Neural Netw. 2013 May;41:156-67. doi: 10.1016/j.neunet.2012.11.007. Epub 2012 Nov 29.
This paper considers the issues of efficiency and autonomy that are required to make reinforcement learning suitable for real-life control tasks. A real-time reinforcement learning algorithm is presented that repeatedly adjusts the control policy with the use of previously collected samples, and autonomously estimates the appropriate step-sizes for the learning updates.
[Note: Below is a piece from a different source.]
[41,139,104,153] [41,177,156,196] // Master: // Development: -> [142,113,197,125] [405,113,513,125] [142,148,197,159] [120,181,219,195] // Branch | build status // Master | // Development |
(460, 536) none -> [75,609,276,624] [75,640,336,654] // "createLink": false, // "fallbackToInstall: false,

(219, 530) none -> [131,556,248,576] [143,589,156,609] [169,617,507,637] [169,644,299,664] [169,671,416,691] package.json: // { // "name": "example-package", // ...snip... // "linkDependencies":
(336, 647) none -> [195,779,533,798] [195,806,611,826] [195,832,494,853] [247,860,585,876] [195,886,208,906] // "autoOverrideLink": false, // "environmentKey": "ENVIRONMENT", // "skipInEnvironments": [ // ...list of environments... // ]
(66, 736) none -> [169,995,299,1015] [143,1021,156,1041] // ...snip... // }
The algorithm is based on the actor-critic with experience replay whose step-sizes are determined on-line by an enhanced fixed point algorithm for on-line neural network training. An experimental study with simulated octopus arm and half-cheetah demonstrates the feasibility of the proposed algorithm to solve difficult learning control problems in an autonomous way within reasonably short time.
本文考虑了使强化学习适用于现实生活中的控制任务所需的效率和自主性问题。提出了一种实时强化学习算法,该算法使用先前收集的样本反复调整控制策略,并自主估计学习更新的适当步长。该算法基于具有经验回放的演员-评论家,其步长由在线神经网络训练的增强定点算法在线确定。通过对模拟章鱼臂和半猎豹的实验研究,证明了所提出的算法在合理的短时间内以自主方式解决困难的学习控制问题的可行性。